2012 Cork Premier Intermediate Football Championship
- Dates: 5 May 2012 – 28 October 2012
- Teams: 16
- Sponsor: Evening Echo
- Champions: St. Vincent's (2nd title) Jonathan Buckley (captain) Keith Ricken (manager)
- Runners-up: St Michael's Richard Dineen (captain) Alan Dennehy (manager)
- Relegated: Mayfield

Tournament statistics
- Matches played: 30
- Goals scored: 62 (2.07 per match)
- Points scored: 608 (20.27 per match)
- Top scorer(s): Cian O'Riordan (1-28)

= 2012 Cork Premier Intermediate Football Championship =

The 2012 Cork Premier Intermediate Football Championship was the seventh staging of the Cork Premier Intermediate Football Championship since its establishment by the Cork County Board in 2006. The draw for the opening round fixtures took place on 11 December 2011. The championship began on 5 May 2012 and ended on 28 October 2012.

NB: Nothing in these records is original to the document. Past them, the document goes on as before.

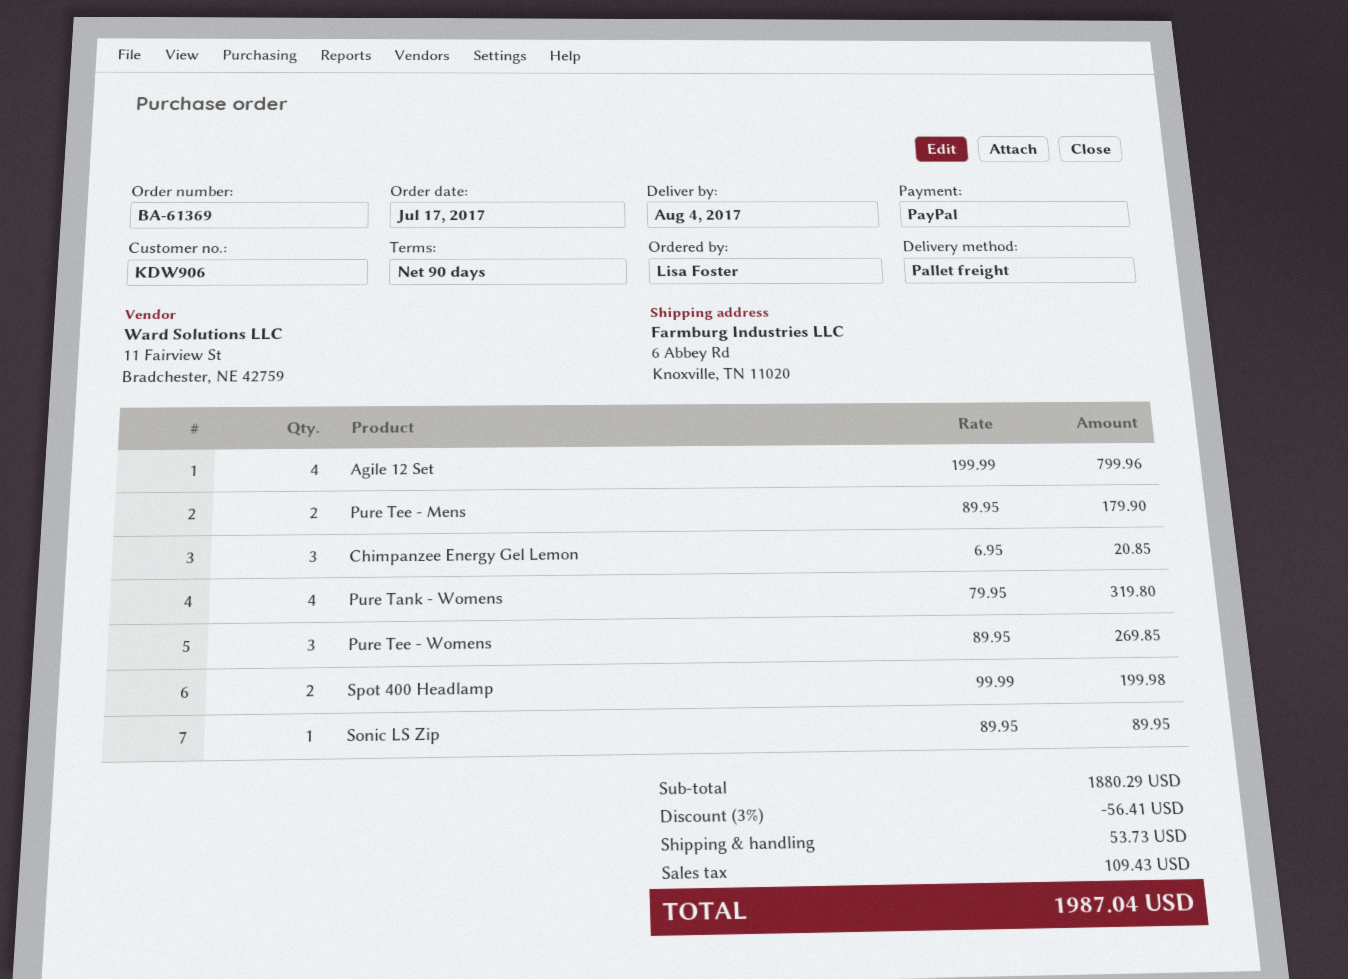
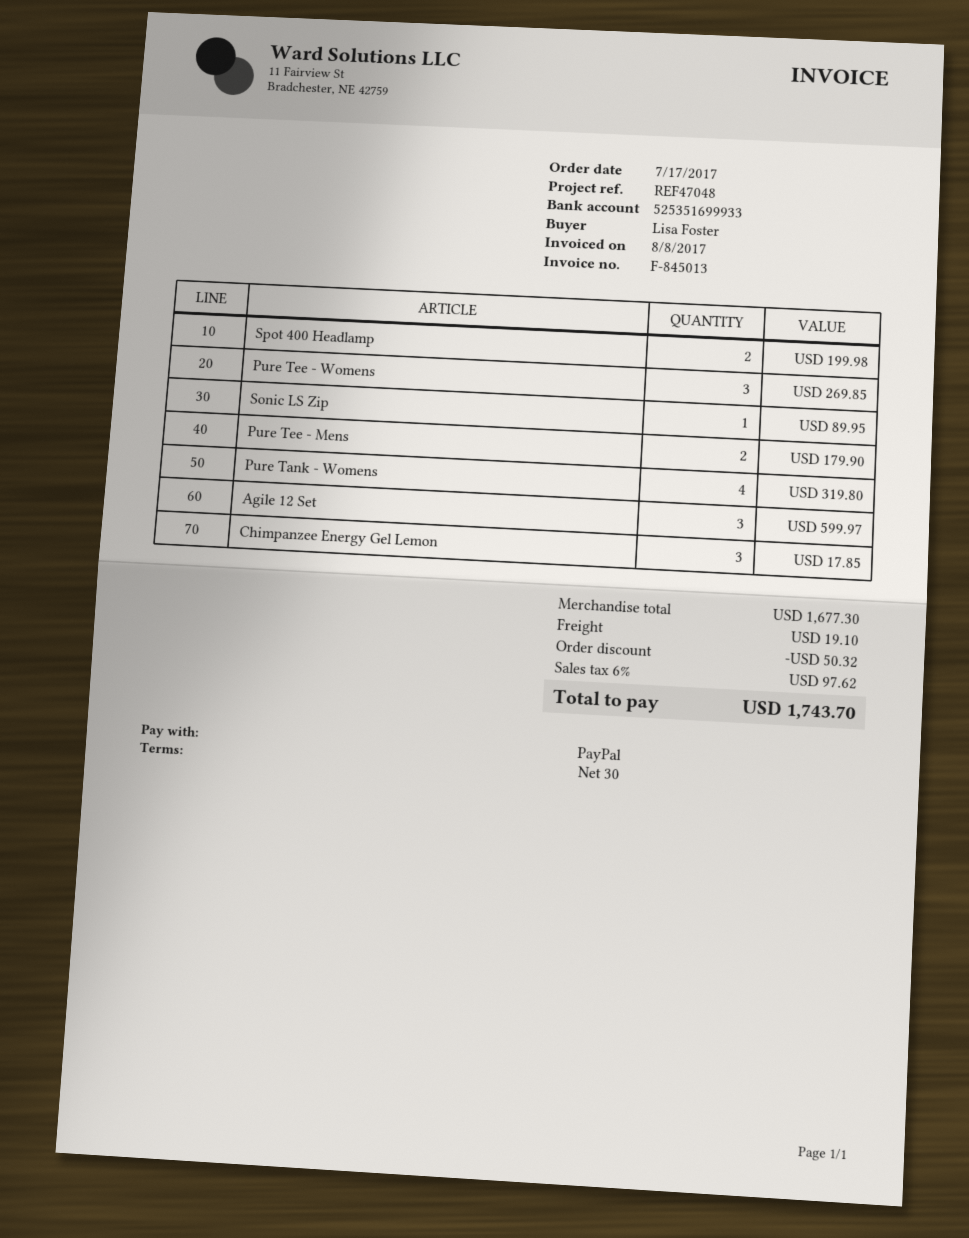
payment terms: 90 days -> 30 days
Agile 12 Set: 4 for 799.96 -> 3 for 599.97
Chimpanzee Energy Gel Lemon: 3 for 20.85 -> 3 for 17.85
subtotal: 1880.29 -> 1677.30
discount: 56.41 -> 50.32
shipping: 53.73 -> 19.10
tax: 109.43 -> 97.62
total: 1987.04 -> 1743.70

Newmarket and Grenagh left the championship after their respective promotion and relegation to different grades. Kinsale and Valley Rovers joined the championship. Mayfield were relegated from the championship after being beaten in a playoff by Macroom.

The final was played on 28 October 2012 at Páirc Uí Chaoimh in Cork, between St. Vincent's and St Michael's. St. Vincent's won the match by 0-12 to 0-11 to claim their second championship title in the grade overall and a first title since 2006.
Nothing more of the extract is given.